The clones are all right.
Three weeks after the 20th anniversary of the birth of Dolly, the first animal cloned from an adult of its species, scientists reported on Tuesday that 13 other sheep clones from the same batch of cells are aging normally, showing no signs of hypertension, diabetes, or serious arthritis at their relatively young age. Dolly’s knee arthritis, which developed when she was only 5 and raised concerns that cloning accelerated aging, was apparently an anomaly.
“Were cloning to accelerate aging, we would have seen it in this group,” said developmental biologist Kevin Sinclair of the University of Nottingham, who led the study published in Nature Communications.
Since cloning people is a near-global taboo, the results have no relevance to questions of whether human Mini-Me’s would become wrinkled and gray-haired in their teens. But large animals from cattle to polo ponies are being cloned, as are dogs and cats, so the study — the first to examine the long-term health of animals created as Dolly was — provides assurance that cloning does not cause premature aging.
More relevant to people is that the technique that created Dolly is also used to produce cell lines for research and, perhaps one day, treatment for diseases. The sheep results suggest that “somatic cell nuclear transfer” does not make the resulting cells old before their time by, as some scientists feared, shortening telomeres, molecules at the ends of chromosomes that seem to influence aging.

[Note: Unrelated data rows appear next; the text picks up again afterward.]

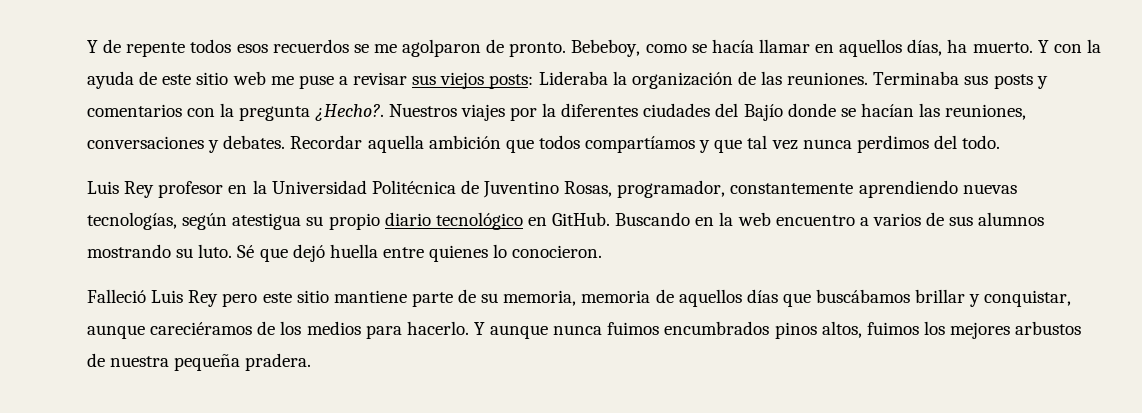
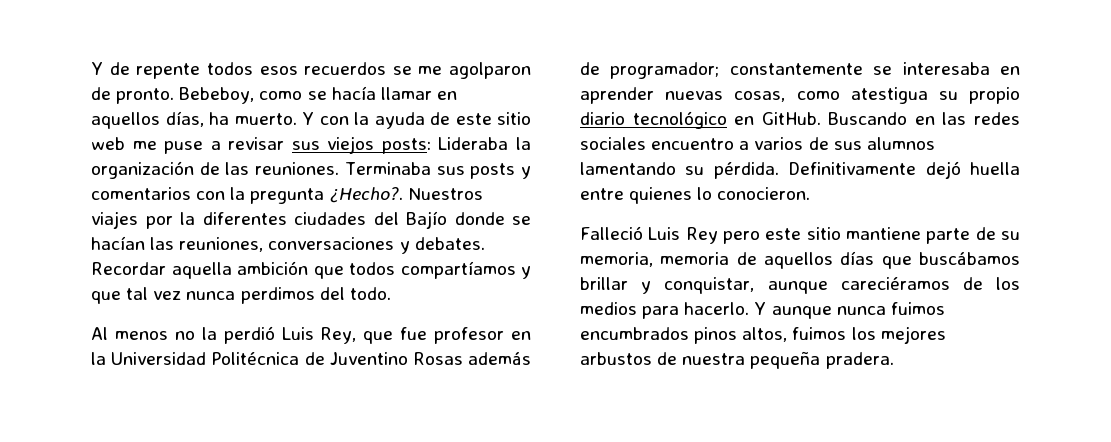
- Luis Rey profesor en la Universidad Politécnica de Juventino Rosas, programador, constantemente aprendiendo nuevas tecnologías, según atestigua su propio diario tecnológico en GitHub.
+ Al menos no la perdió Luis Rey, que fue profesor en la Universidad Politécnica de Juventino Rosas además de programador; constantemente se interesaba en aprender nuevas cosas, como atestigua su propio diario tecnológico en GitHub.
- Buscando en la web encuentro a varios de sus alumnos mostrando su luto. Sé que dejó huella entre quienes lo conocieron.
+ Buscando en las redes sociales encuentro a varios de sus alumnos lamentando su pérdida. Definitivamente dejó huella entre quienes lo conocieron.

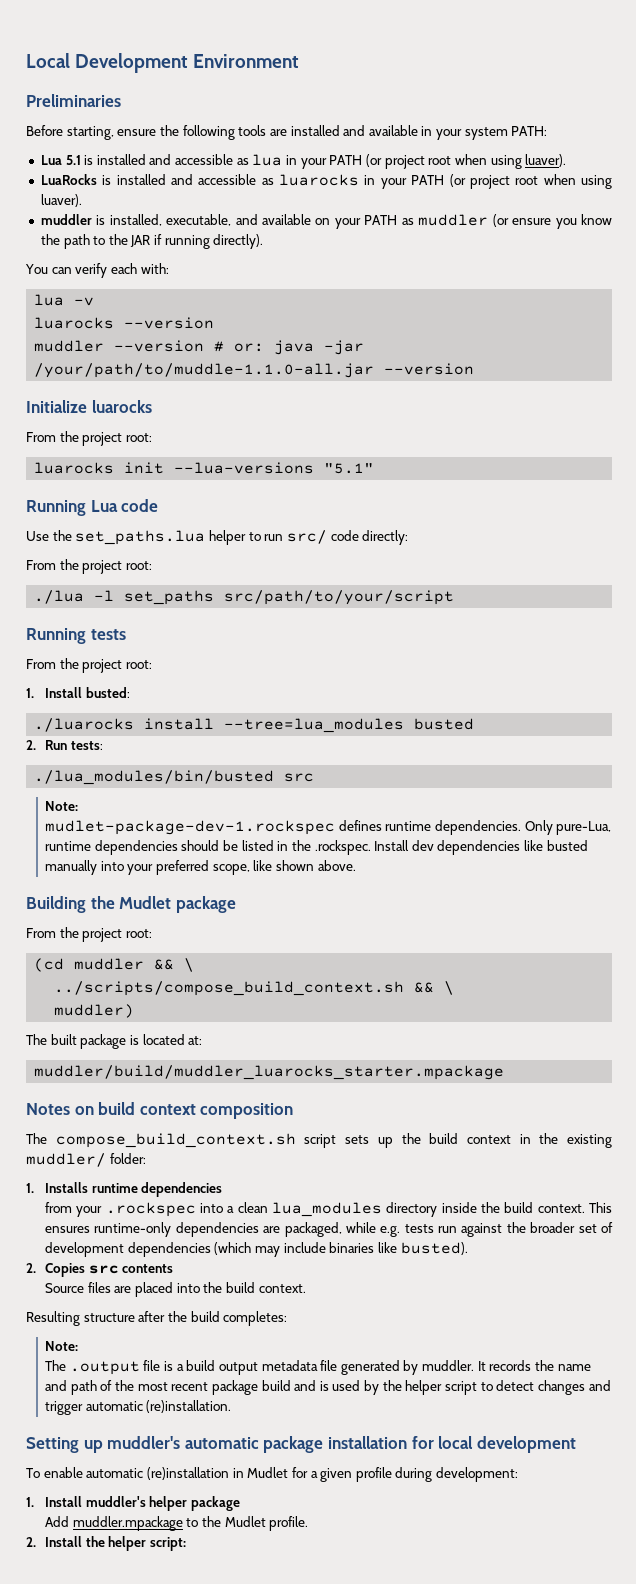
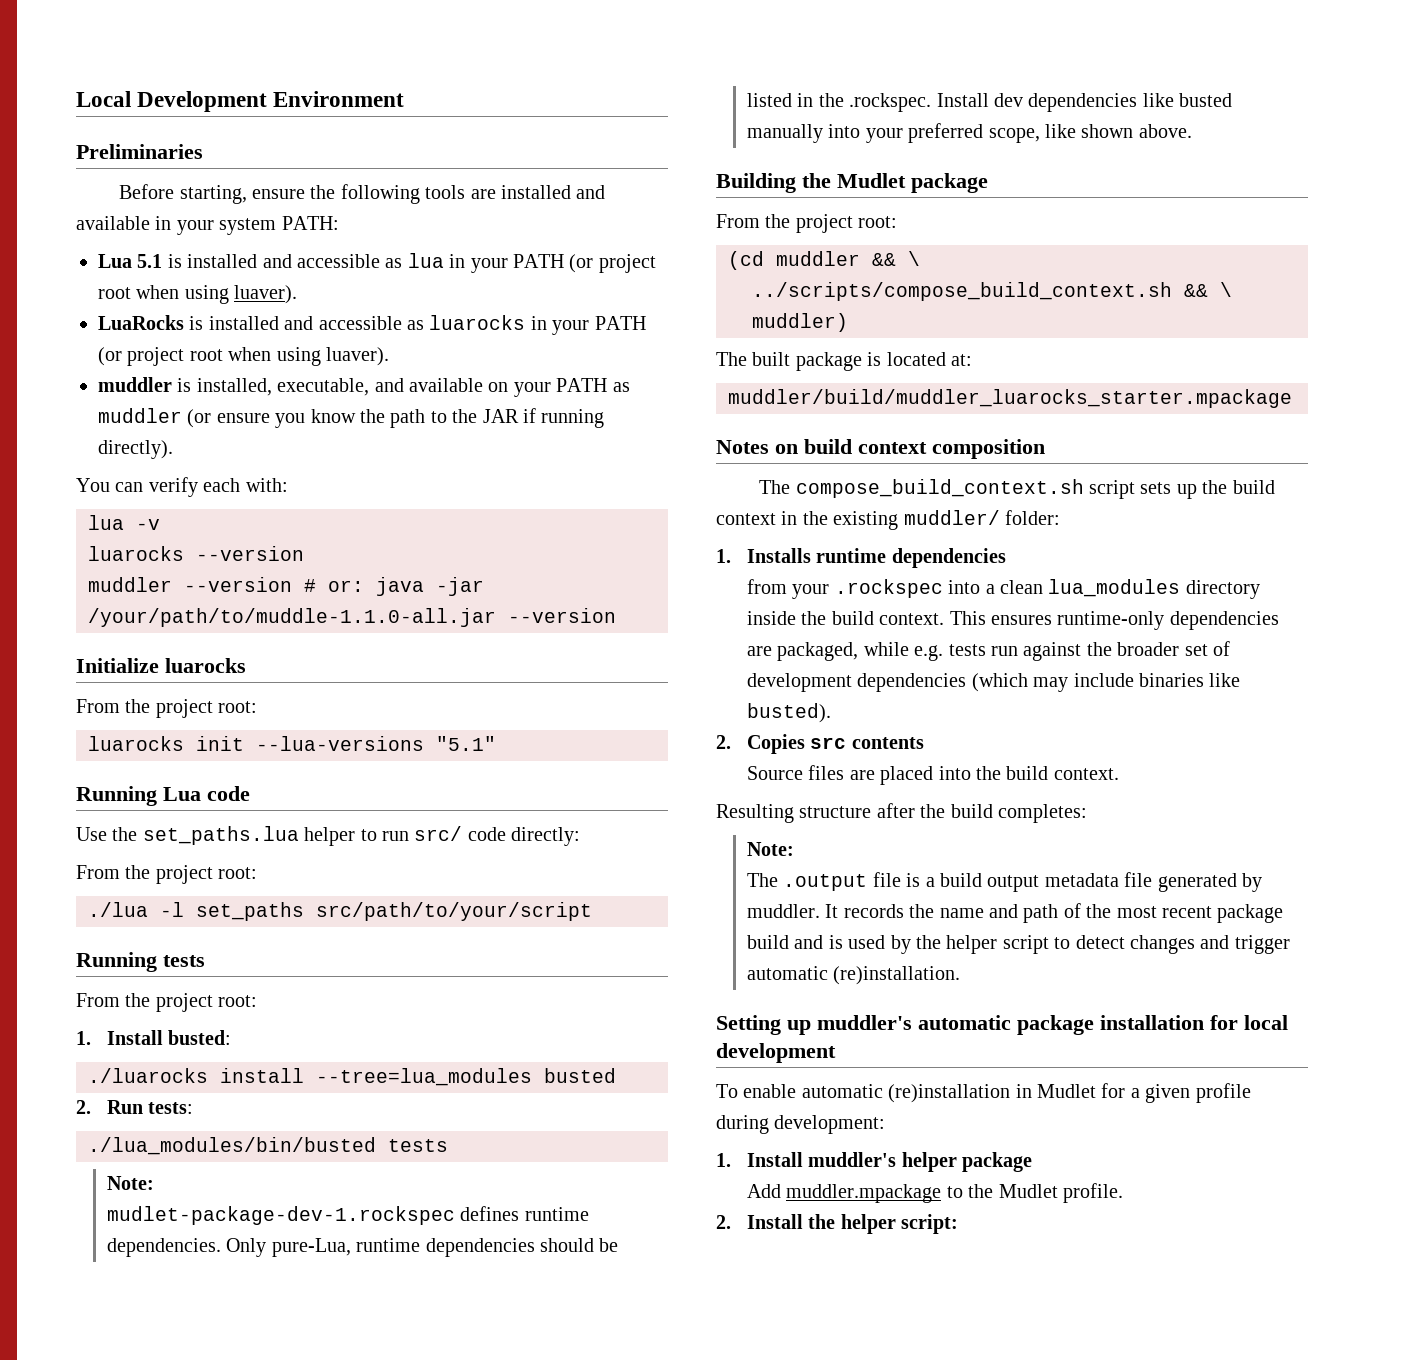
- ./lua_modules/bin/busted src
+ ./lua_modules/bin/busted tests

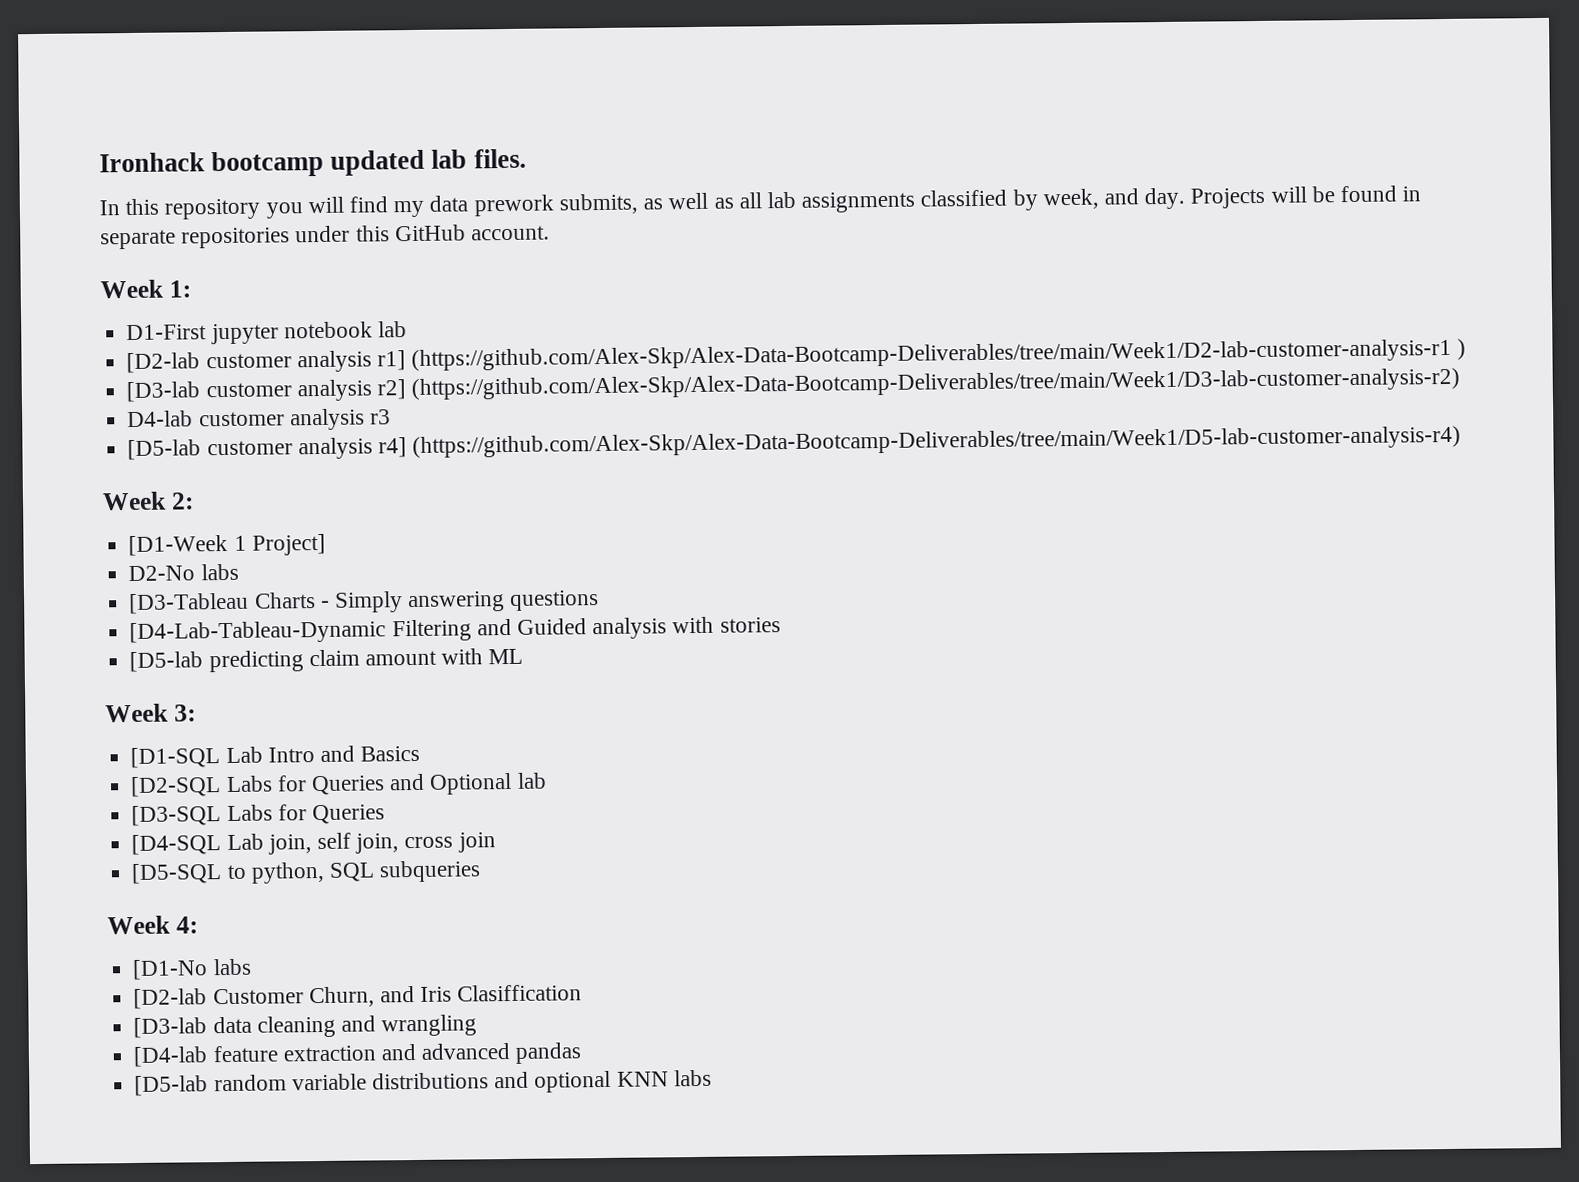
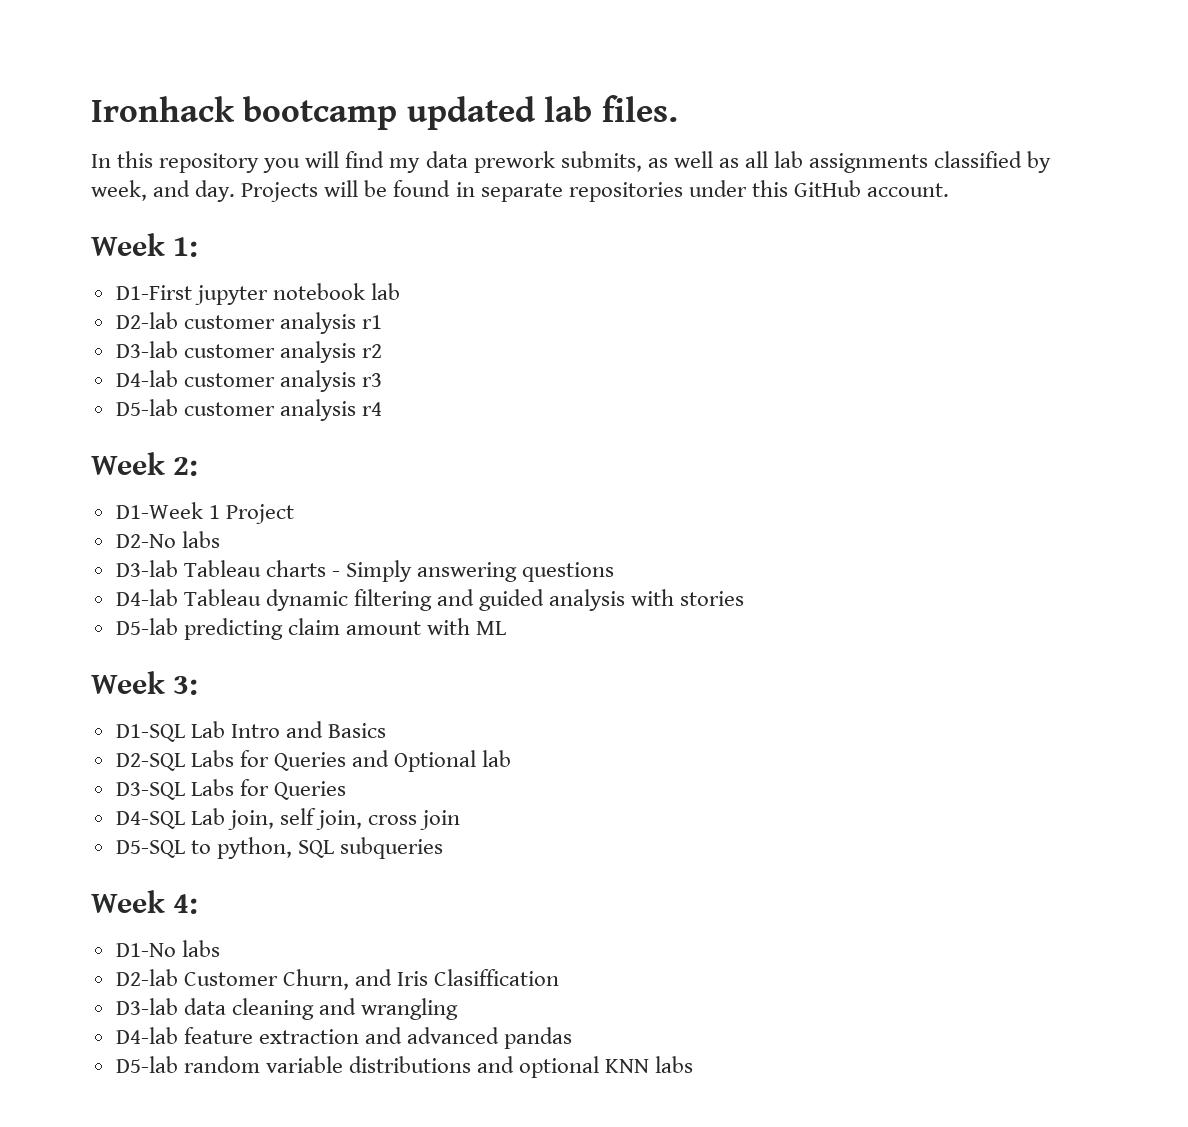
- [D2-lab customer analysis r1] (https://github.com/Alex-Skp/Alex-Data-Bootcamp-Deliverables/tree/main/Week1/D2-lab-customer-analysis-r1 )
- [D3-lab customer analysis r2] (https://github.com/Alex-Skp/Alex-Data-Bootcamp-Deliverables/tree/main/Week1/D3-lab-customer-analysis-r2)
+ D2-lab customer analysis r1
+ D3-lab customer analysis r2
- [D5-lab customer analysis r4] (https://github.com/Alex-Skp/Alex-Data-Bootcamp-Deliverables/tree/main/Week1/D5-lab-customer-analysis-r4)
+ D5-lab customer analysis r4
- [D1-Week 1 Project]
+ D1-Week 1 Project
- [D3-Tableau Charts - Simply answering questions
+ D3-lab Tableau charts - Simply answering questions
- [D4-Lab-Tableau-Dynamic Filtering and Guided analysis with stories
+ D4-lab Tableau dynamic filtering and guided analysis with stories
- [D5-lab predicting claim amount with ML
+ D5-lab predicting claim amount with ML
- [D1-SQL Lab Intro and Basics
+ D1-SQL Lab Intro and Basics
- [D2-SQL Labs for Queries and Optional lab
+ D2-SQL Labs for Queries and Optional lab
- [D3-SQL Labs for Queries
+ D3-SQL Labs for Queries
- [D4-SQL Lab join, self join, cross join
+ D4-SQL Lab join, self join, cross join
- [D5-SQL to python, SQL subqueries
+ D5-SQL to python, SQL subqueries
- [D1-No labs
- [D2-lab Customer Churn, and Iris Clasiffication
+ D1-No labs
+ D2-lab Customer Churn, and Iris Clasiffication
- [D3-lab data cleaning and wrangling
+ D3-lab data cleaning and wrangling
- [D4-lab feature extraction and advanced pandas
+ D4-lab feature extraction and advanced pandas
- [D5-lab random variable distributions and optional KNN labs
+ D5-lab random variable distributions and optional KNN labs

The study fits with what other scientists had noticed about other clones. For instance, “one of the two bantengs we cloned in 2003 was healthy and lived a long life at the San Diego Zoo with a herd of other bantengs,” said cloning pioneer Dr. Robert Lanza, chief scientific officer at the Astellas Institute for Regenerative Medicine. Bantengs are an endangered species of cattle native to Southeast Asia.
The 13 sheep in the new study were created from 2005 to 2007, when biologist Keith Campbell, a key member of the Dolly team, was trying to improve cloning — creating more viable embryos to implant in the wombs of surrogate mothers, more pregnancies, and more live offspring. Four of these “Nottingham Dollies” — Debbie, Denise, Dianna, and Daisy, now 9 — were created from the same mammary cell line as Dolly, making them her twin sisters. (After developing a rare lung disease, Dolly died at age 6, less than half the lifespan her species can reach.) The other nine clones came from fetal cells and were born from 2006 to 2008.
None showed signs of diabetes, hypertension, or serious arthritis, the diseases the scientists focused on because they strike aged sheep just as they do elderly humans. Five had mild arthritis in the elbow, as do non-cloned sheep of that age: one sheep year is about eight human ones, so the Dollies are aging normally through the equivalent of 70 or so birthdays. (The Dollies, who will continue to be studied, are considered a legacy to science from Campbell, who committed suicide on Oct. 5, 2012.)
The scientists did not, however, test molecular markers, such as telomere length or epigenetic changes. The latter alter which genes are on and which are off, and have been linked to age-related chronic diseases. It’s possible that the Nottingham Dollies have a biological time bomb in their DNA, but if so, it hasn’t detonated.